1. Executor Initialization

In some cases, as in the execution of the prepared query, we can know of the parameters called the external params during the initialization and hence avoid initializing the unwanted sub-plans. In this case, EXPLAIN outputs will not list the eliminated sub-plans but only give a number of the sub-plans removed.

=# prepare tprt_q1 (int, int, int) as select * from tprt where a between $1 and $2 and b <= $3; =# explain execute tprt_q1 (25000, 30000, 20000); Append (cost=0.00..2007.54 rows=153 width=8) Subplans Removed: 7 -> Seq Scan on tprt_a3_b1 (cost=0.00..222.98 rows=17 width=8) Filter: ((a >= $1) AND (a <= $2) AND (b <= $3)) -> Seq Scan on tprt_a3_b2 (cost=0.00..222.98 rows=17 width=8) Filter: ((a >= $1) AND (a <= $2) AND (b <= $3))

The EXPLAIN output states that 7 sub-plans have been removed; which implies that the corresponding partitions were not required and hence not even initialized.

2. Actual Execution

As in the case of subqueries and parameterized nested loop joins; the parameters called exec params are only available at the time of actual execution.
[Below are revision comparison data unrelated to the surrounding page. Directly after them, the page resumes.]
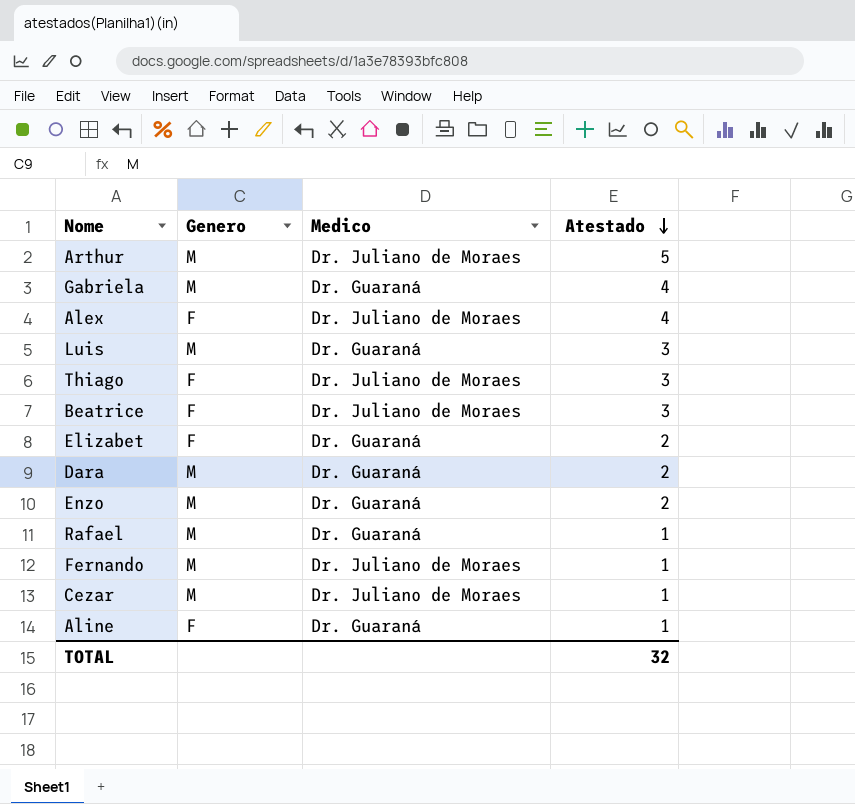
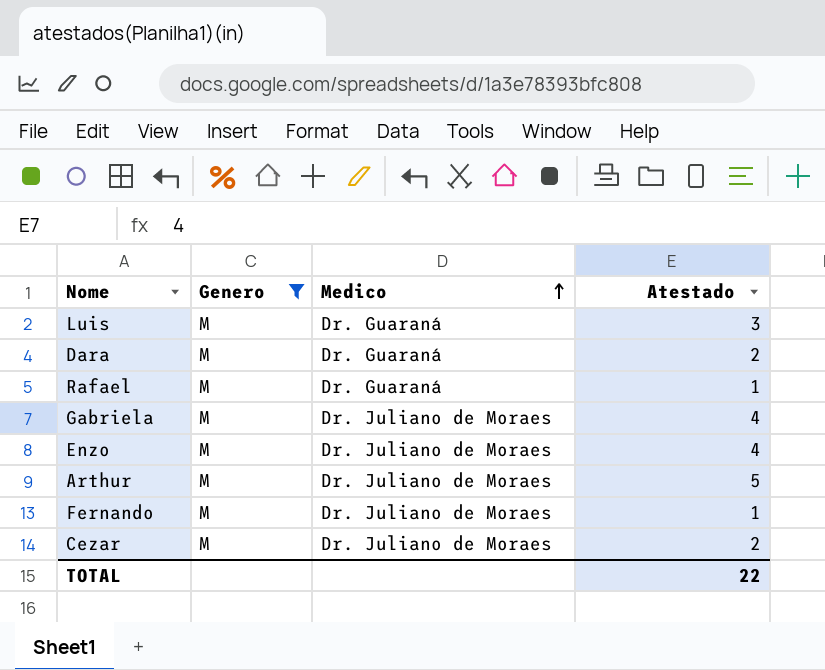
filter: none -> Genero = M
row order: Atestado descending -> Medico ascending
Gabriela | Medico: Dr. Guaraná -> Dr. Juliano de Moraes
Enzo | Medico: Dr. Guaraná -> Dr. Juliano de Moraes
Enzo | Atestado: 2 -> 4
Cezar | Atestado: 1 -> 2
TOTAL | Atestado: 32 -> 22

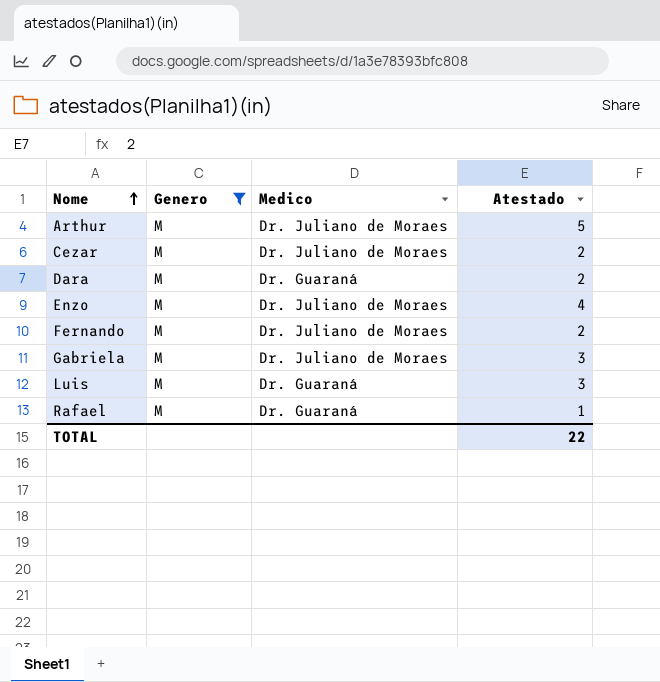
row order: Medico ascending -> Nome ascending
Fernando | Atestado: 1 -> 2
Gabriela | Atestado: 4 -> 3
In this case, all the partitions are initialized and then the executor will determine which partitions need to be scanned depending on the parameters. In case any of the partitions are not required throughout the runtime then it is marked with “never executed” in the EXPLAIN ANALYZE output.

The following is an example of a parameterized nested loop join between two tables with 5000 rows. The outer table has values from 2001 to 7000  and the partitioned table has values from 1 to 5000. The partitioned table has 5 partitions each with the capacity of 1000 values.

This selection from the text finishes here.